▶ Assignment: Everything from the line that contains "tax: 6.25% = 11.31 -> 6.25% = 10.00" to the final line of the data, both ends included, must be set down exactly, apart from the pictures.

--- --- ---

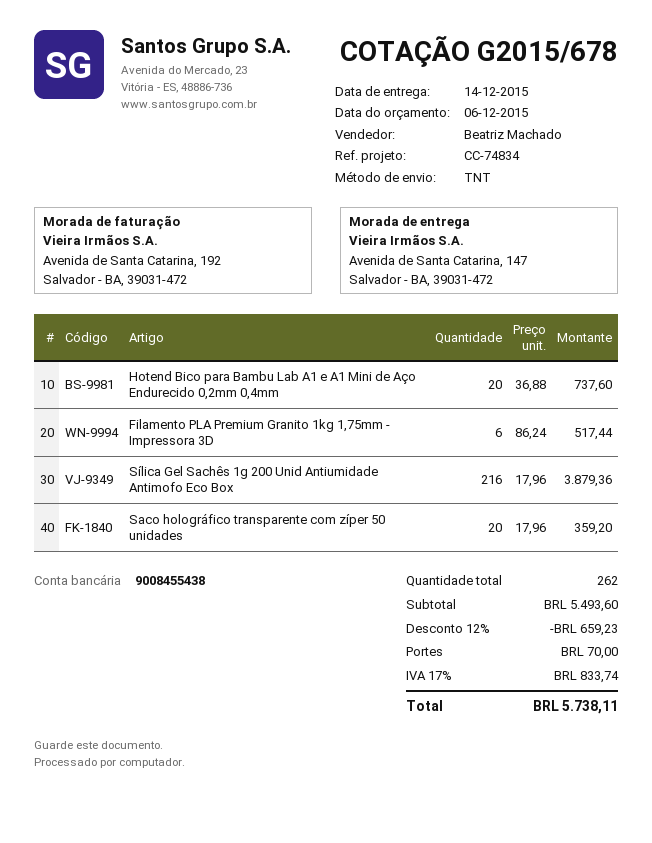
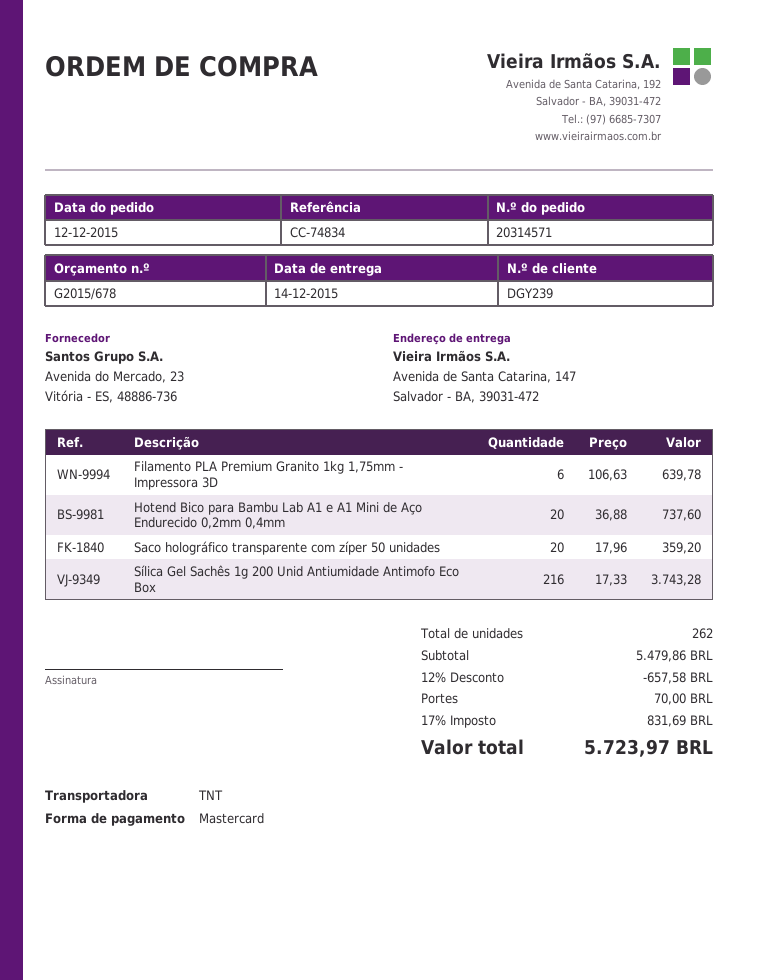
Filamento PLA Premium Granito 1kg 1,75mm - Impressora 3D: 6 x 86.24 = 517.44 -> 6 x 106.63 = 639.78
Sílica Gel Sachês 1g 200 Unid Antiumidade Antimofo Eco Box: 216 x 17.96 = 3879.36 -> 216 x 17.33 = 3743.28
subtotal: 5493.60 -> 5479.86
discount: 12% = 659.23 -> 12% = 657.58
tax: 17% = 833.74 -> 17% = 831.69
total: 5738.11 -> 5723.97

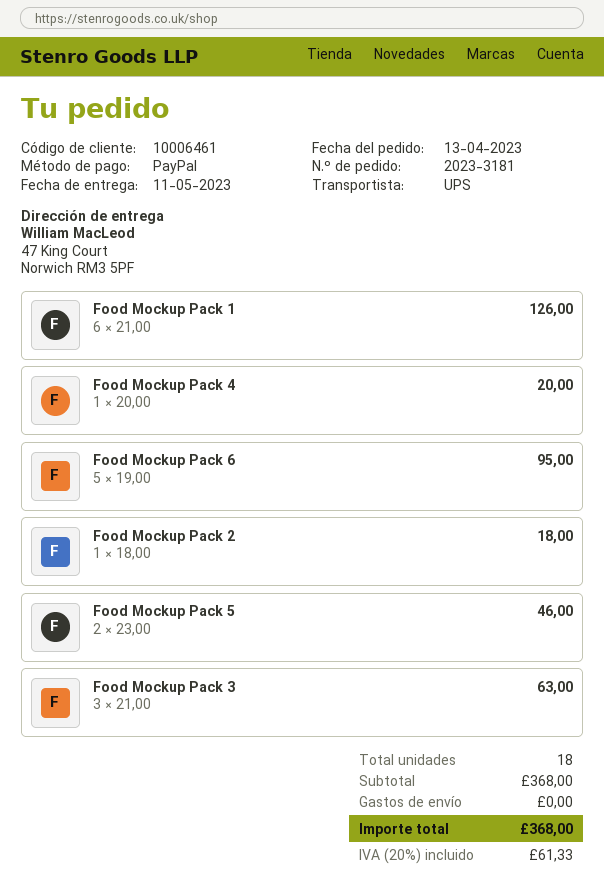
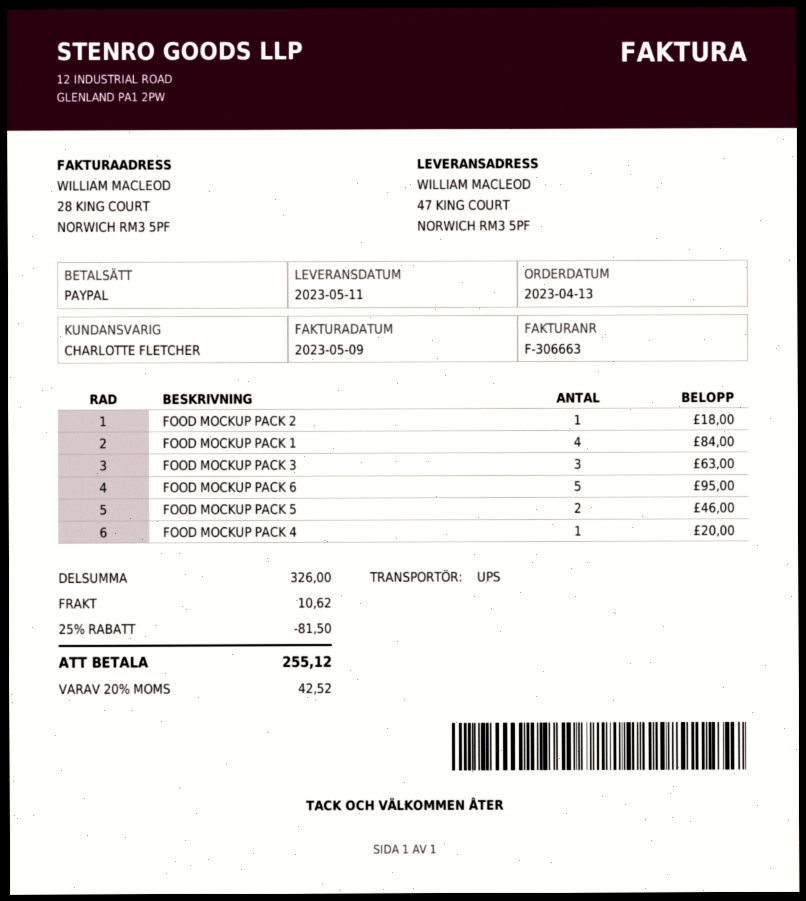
Food Mockup Pack 1: 6 for 126.00 -> 4 for 84.00
subtotal: 368.00 -> 326.00
discount: none -> 25% = 81.50
shipping: 0.00 -> 10.62
tax: 20% = 61.33 -> 20% = 42.52
total: 368.00 -> 255.12

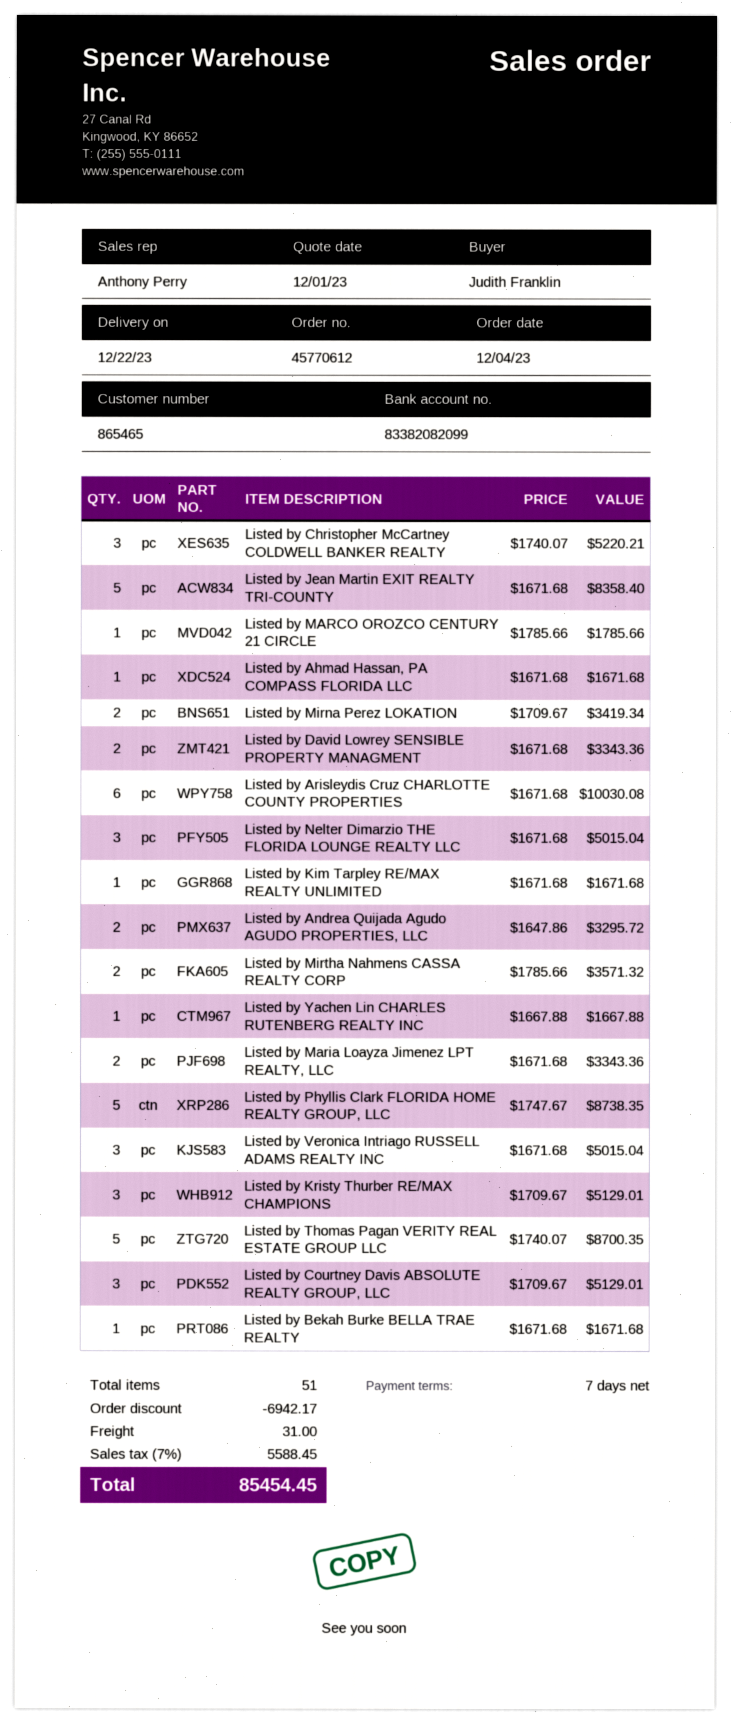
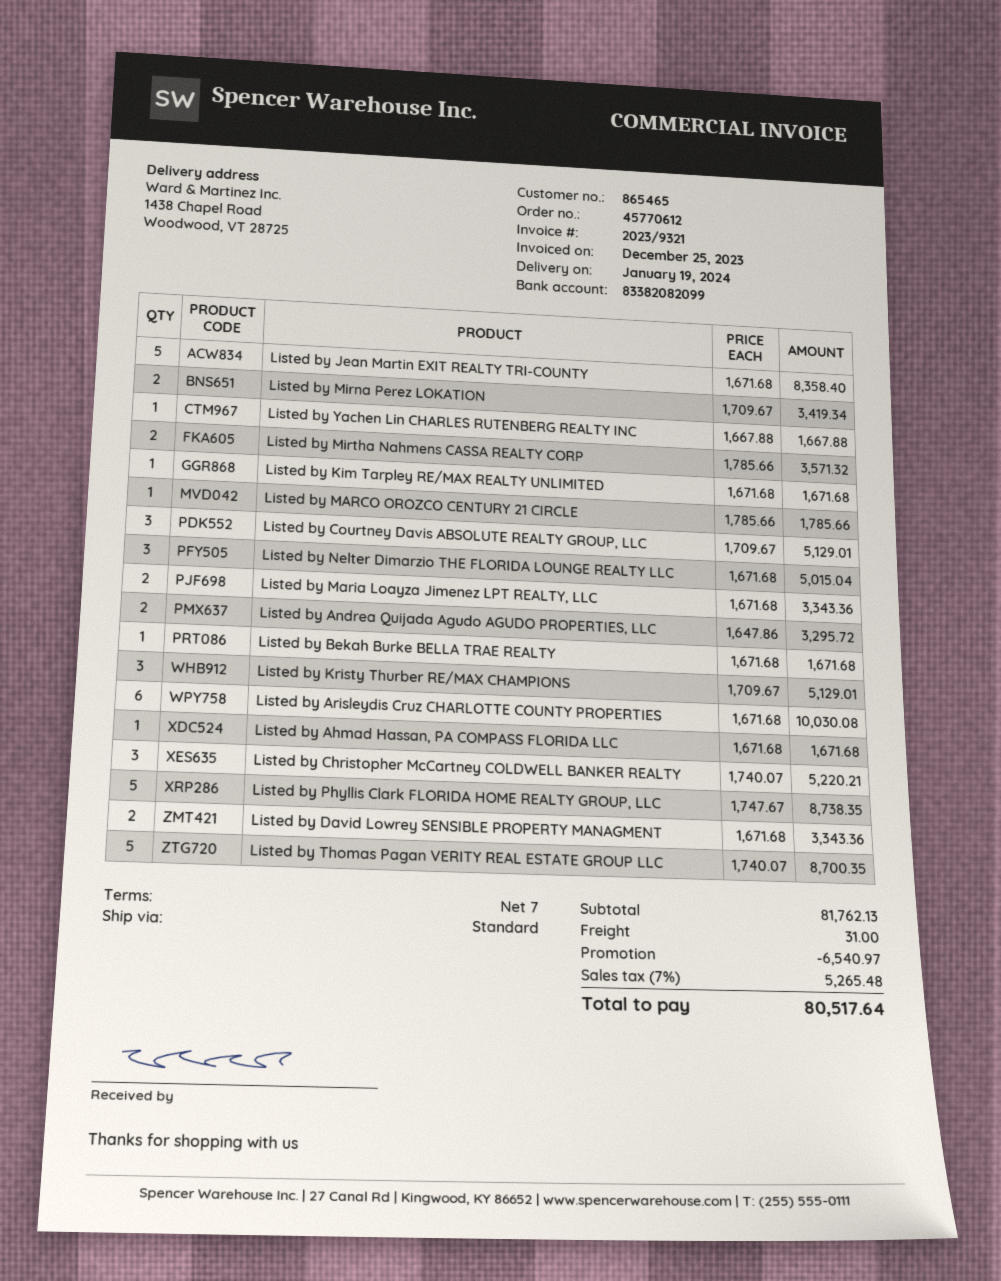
delivery date: 2023-12-22 -> 2024-01-19
Listed by Veronica Intriago RUSSELL ADAMS REALTY INC: 3 x 1671.68 = 5015.04 -> none
discount: 6942.17 -> 6540.97
tax: 7% = 5588.45 -> 7% = 5265.48
total: 85454.45 -> 80517.64

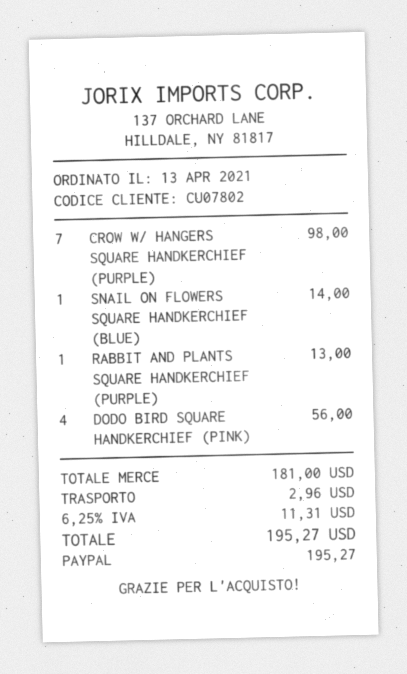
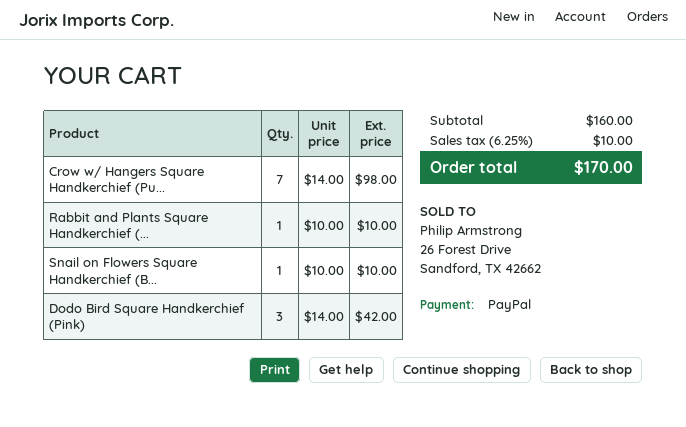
SNAIL ON FLOWERS SQUARE HANDKERCHIEF (BLUE): 1 for 14.00 -> 1 for 10.00
RABBIT AND PLANTS SQUARE HANDKERCHIEF (PURPLE): 1 for 13.00 -> 1 for 10.00
DODO BIRD SQUARE HANDKERCHIEF (PINK): 4 for 56.00 -> 3 for 42.00
subtotal: 181.00 -> 160.00
shipping: 2.96 -> none
tax: 6.25% = 11.31 -> 6.25% = 10.00
total: 195.27 -> 170.00

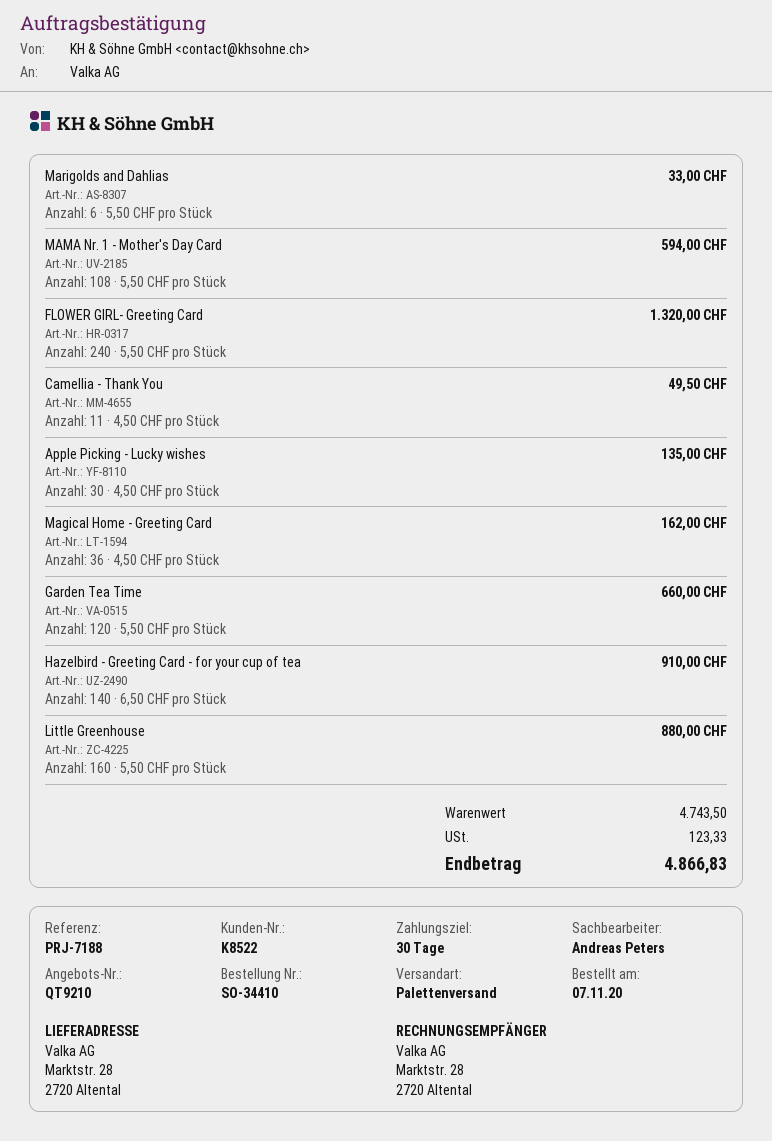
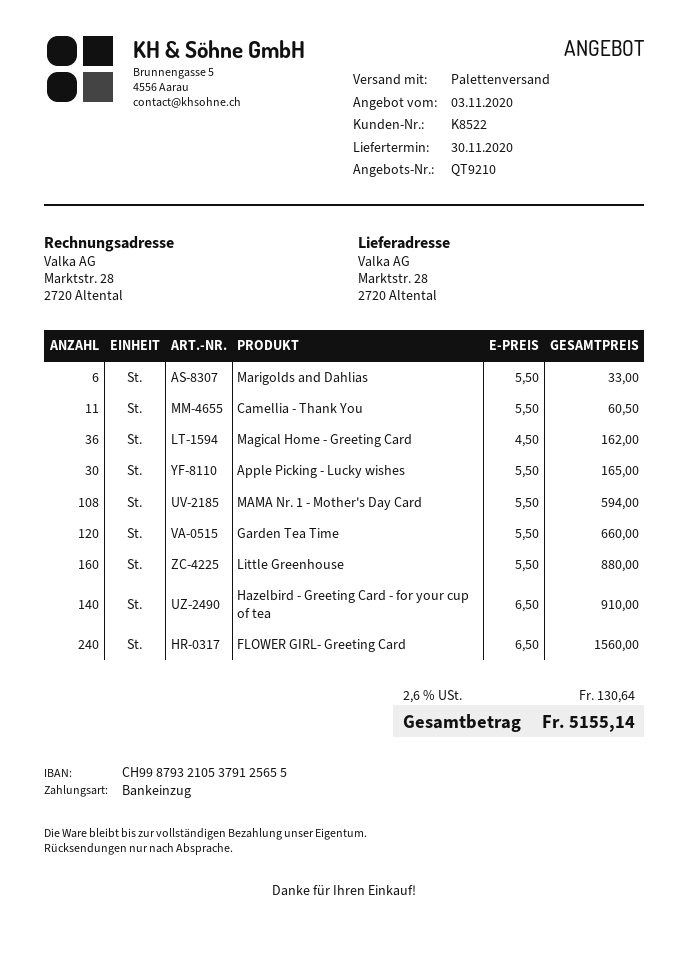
FLOWER GIRL- Greeting Card: 240 x 5.50 = 1320.00 -> 240 x 6.50 = 1560.00
Camellia - Thank You: 11 x 4.50 = 49.50 -> 11 x 5.50 = 60.50
Apple Picking - Lucky wishes: 30 x 4.50 = 135.00 -> 30 x 5.50 = 165.00
tax: 123.33 -> 130.64
total: 4866.83 -> 5155.14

--- --- ---

▶ Task answer:
tax: 6.25% = 11.31 -> 6.25% = 10.00
total: 195.27 -> 170.00

FLOWER GIRL- Greeting Card: 240 x 5.50 = 1320.00 -> 240 x 6.50 = 1560.00
Camellia - Thank You: 11 x 4.50 = 49.50 -> 11 x 5.50 = 60.50
Apple Picking - Lucky wishes: 30 x 4.50 = 135.00 -> 30 x 5.50 = 165.00
tax: 123.33 -> 130.64
total: 4866.83 -> 5155.14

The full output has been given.